14. Dunmill v Director of Public Prosecution [2004] EWHC Admin 1700 also was an excess alcohol prosecution, the appellant there having driven his car within the Oven Camp Site at Hayling Island. Although he could have been charged with driving on a road or other public place, he was only charged with driving on a road and it was too late in this court to widen that wording. The site contained some 350 plots, on 180 of which caravans were sited, with a tarmac perimeter road and what were described as "grass roadways" between the caravan and tent pitch sites. The Justices there were advised by their clerk in the following terms:
"'Road' means any highway and any other road to which the public has access . . . In determining whether a place is a 'road' for the purposes of the 1988 Act, the question to be asked, if the place is not a highway, is whether it is a road to which the general public have actual and legal access.
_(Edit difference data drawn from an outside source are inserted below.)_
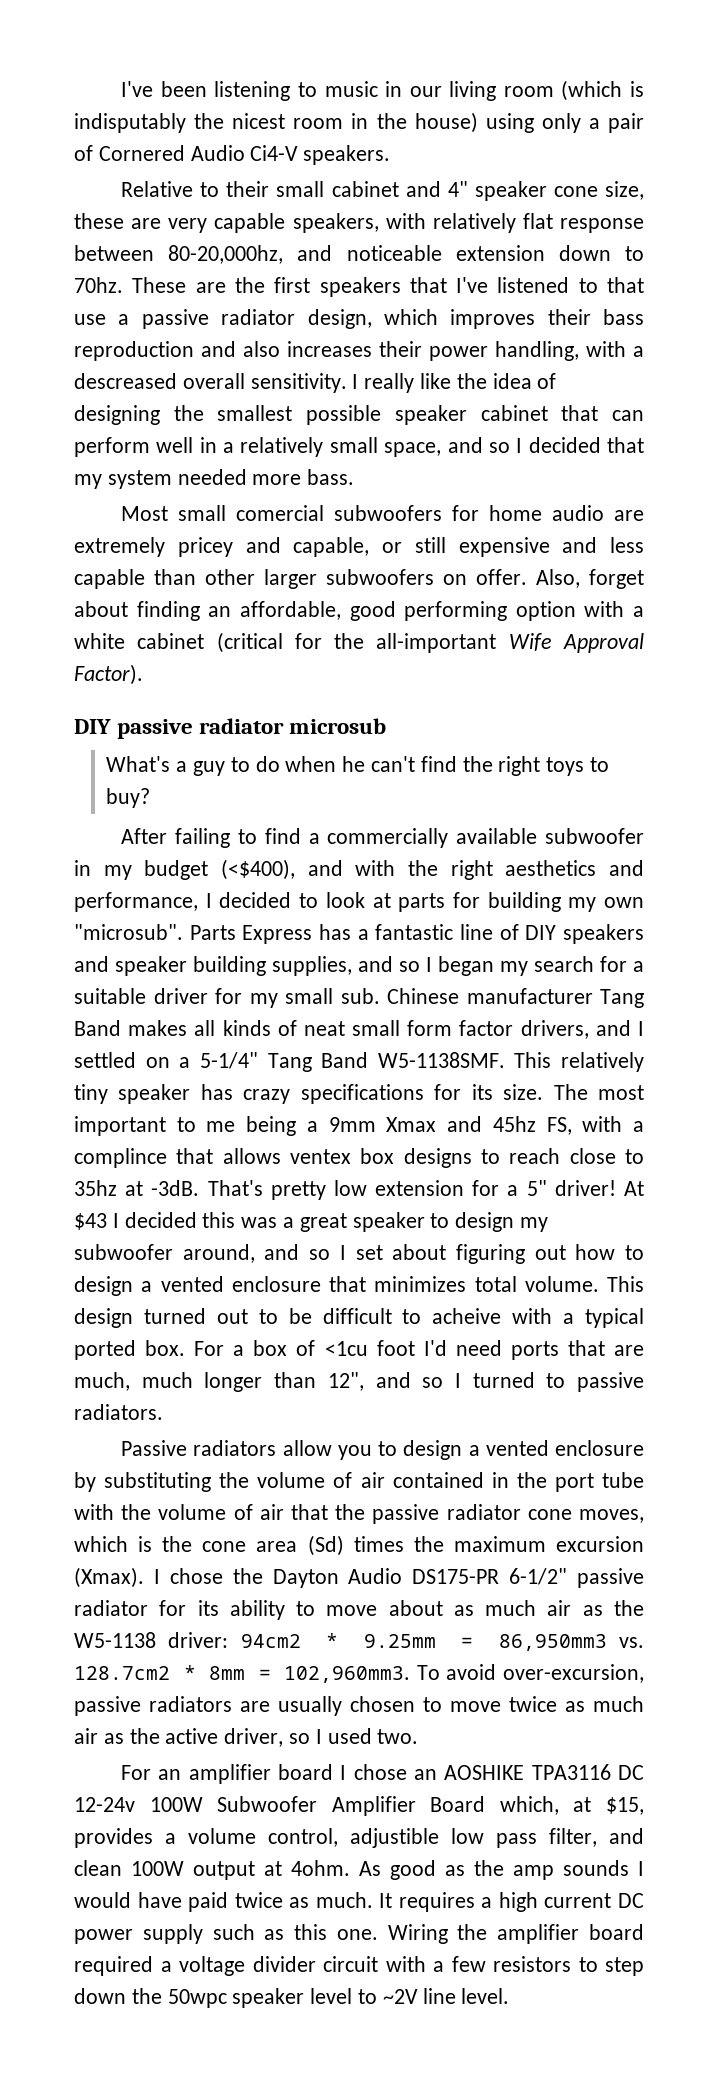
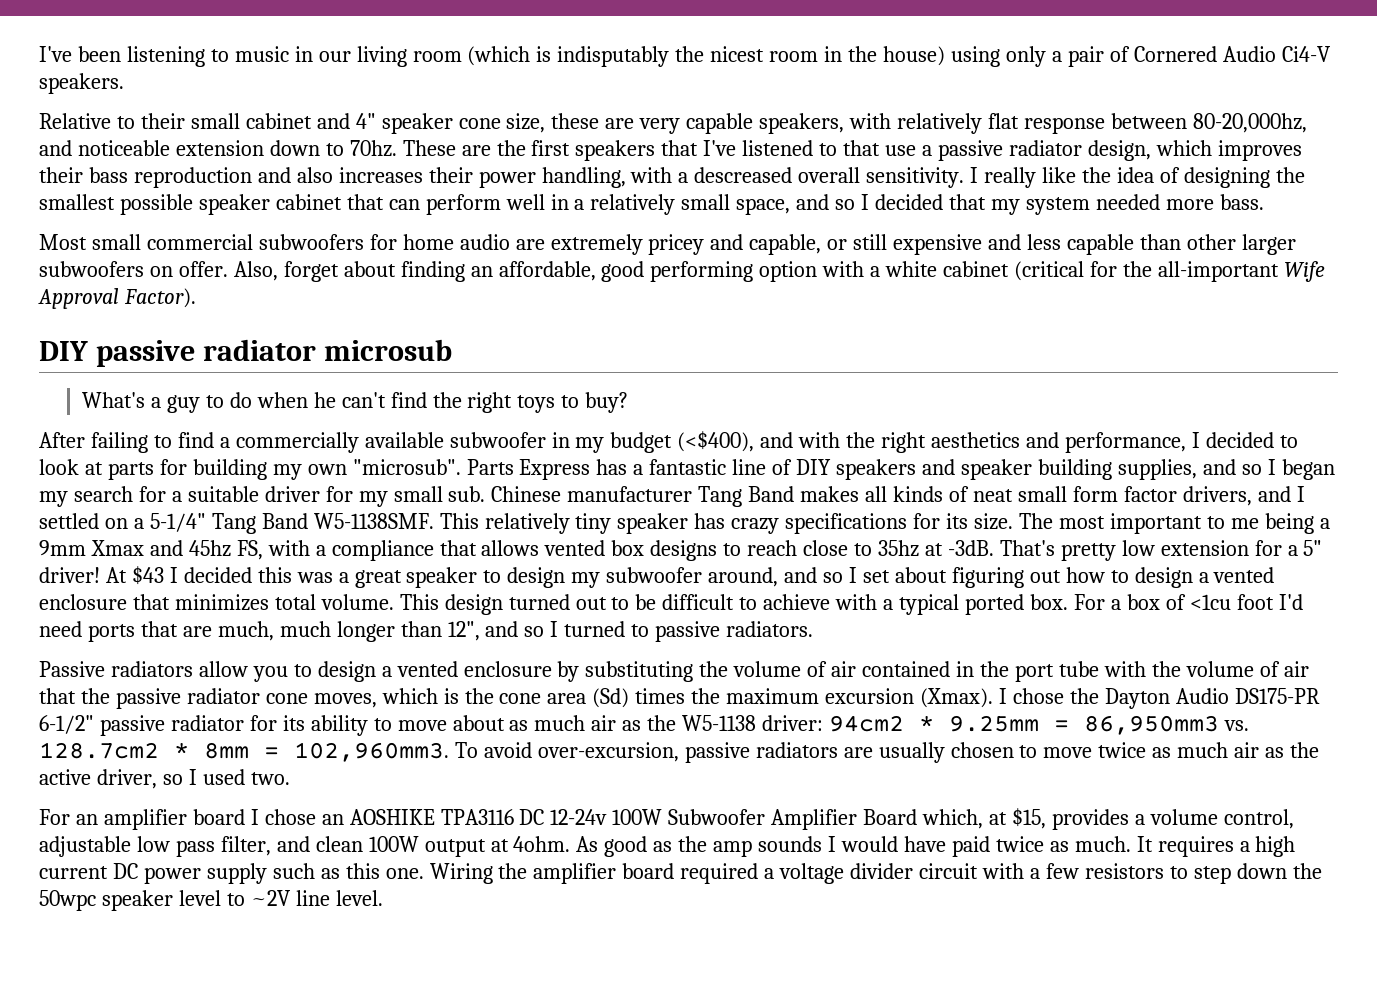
- Most small comercial subwoofers for home audio are extremely pricey and capable, or still expensive and less capable than other larger subwoofers on offer.
+ Most small commercial subwoofers for home audio are extremely pricey and capable, or still expensive and less capable than other larger subwoofers on offer.
- The most important to me being a 9mm Xmax and 45hz FS, with a complince that allows ventex box designs to reach close to 35hz at -3dB.
+ The most important to me being a 9mm Xmax and 45hz FS, with a compliance that allows vented box designs to reach close to 35hz at -3dB.
- This design turned out to be difficult to acheive with a typical ported box.
+ This design turned out to be difficult to achieve with a typical ported box.
- For an amplifier board I chose an AOSHIKE TPA3116 DC 12-24v 100W Subwoofer Amplifier Board which, at $15, provides a volume control, adjustible low pass filter, and clean 100W output at 4ohm.
+ For an amplifier board I chose an AOSHIKE TPA3116 DC 12-24v 100W Subwoofer Amplifier Board which, at $15, provides a volume control, adjustable low pass filter, and clean 100W output at 4ohm.

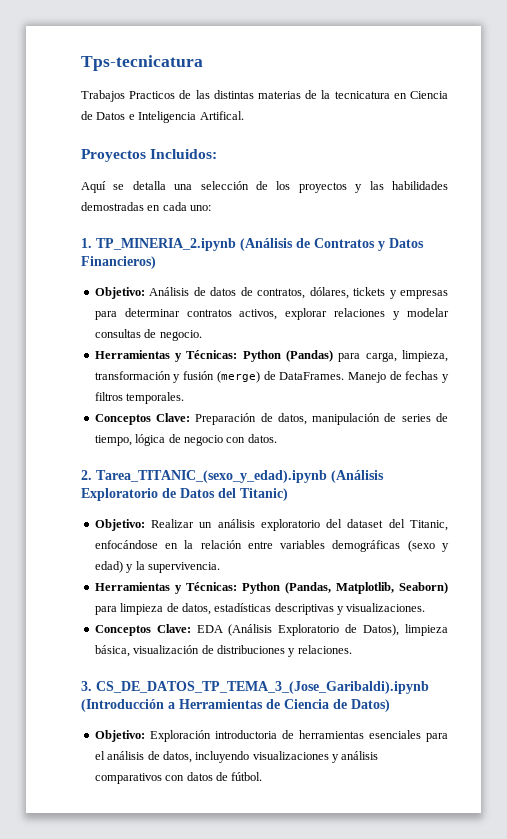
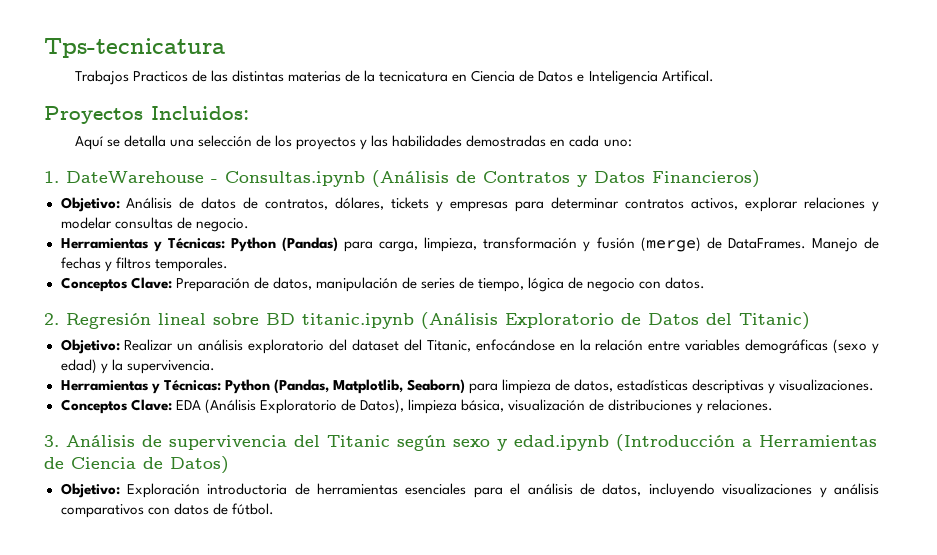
- 1. TP_MINERIA_2.ipynb (Análisis de Contratos y Datos Financieros)
+ 1. DateWarehouse - Consultas.ipynb (Análisis de Contratos y Datos Financieros)
- 2. Tarea_TITANIC_(sexo_y_edad).ipynb (Análisis Exploratorio de Datos del Titanic)
+ 2. Regresión lineal sobre BD titanic.ipynb (Análisis Exploratorio de Datos del Titanic)
- 3. CS_DE_DATOS_TP_TEMA_3_(Jose_Garibaldi).ipynb (Introducción a Herramientas de Ciencia de Datos)
+ 3. Análisis de supervivencia del Titanic según sexo y edad.ipynb (Introducción a Herramientas de Ciencia de Datos)

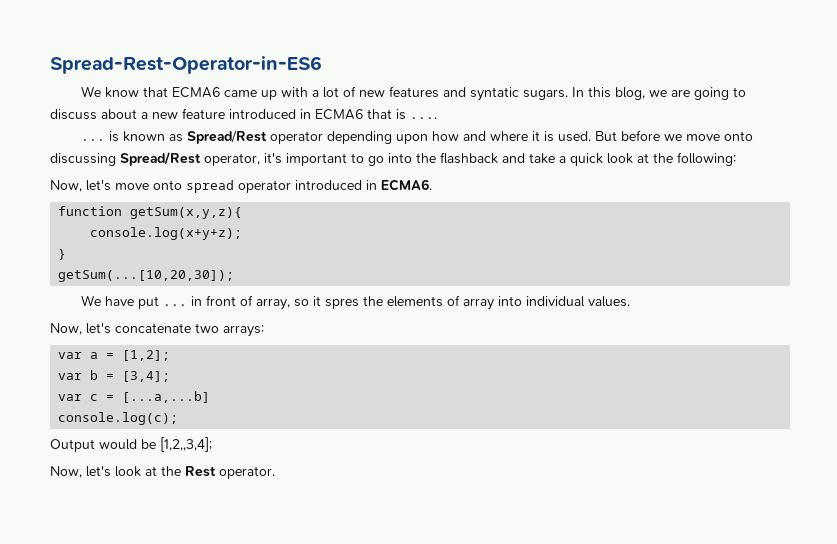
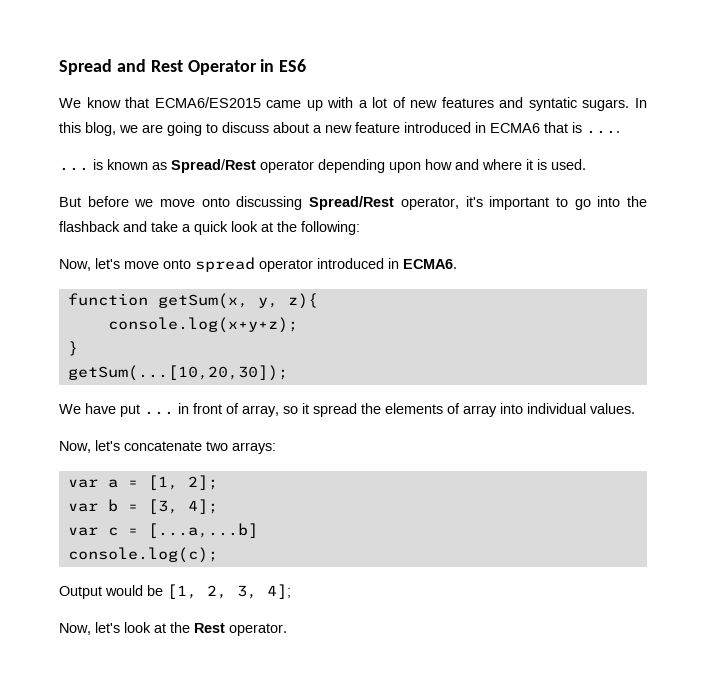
- Spread-Rest-Operator-in-ES6
+ Spread and Rest Operator in ES6
- We know that ECMA6 came up with a lot of new features and syntatic sugars.
+ We know that ECMA6/ES2015 came up with a lot of new features and syntatic sugars.
- ... is known as Spread/Rest operator depending upon how and where it is used. But before we move onto discussing Spread/Rest operator, it's important to go into the flashback and take a quick look at the following:
+ ... is known as Spread/Rest operator depending upon how and where it is used.
+ But before we move onto discussing Spread/Rest operator, it's important to go into the flashback and take a quick look at the following:
- function getSum(x,y,z){
+ function getSum(x, y, z){
- We have put ... in front of array, so it spres the elements of array into individual values.
+ We have put ... in front of array, so it spread the elements of array into individual values.
- var a = [1,2];
+ var a = [1, 2];
- var b = [3,4];
+ var b = [3, 4];
- Output would be [1,2,,3,4];
+ Output would be [1, 2, 3, 4];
A road has the physical character of a defined or definable route or way, with ascertained or ascertainable edges, leading from one point to another with the function of serving as a means of access enabling travellers to move conveniently from one point to another along a definable route."
Having received that advice, the Justices convicted the appellant on the basis that the place where he was driving was one to which the public had access. McCombe J allowed the appeal on the ground that the Justices had concentrated on that question without first considering what he described as the logically anterior question whether this was a road at all. He went on in this way at paragraph 16:
"Looking at the evidence which the justices recite in their case, the only material that we find is that the collision, to which admittedly Mr Dunmill was a party, occurred on a grass area, and there was the evidence of Mr MacCullum who had seen skid marks, not necessarily near the collision site, but apparently near the tent where the appellant had been staying, which strayed onto a roadway. It does not seem to me, therefore, that that slender evidence was sufficient to take the site in this case out of what one might generically have thought a caravan site to be, namely not 'a road' as such. Moreover, it seems to me that those two features of evidence were not sufficient in any event to establish this as being a road within the meaning of the charge."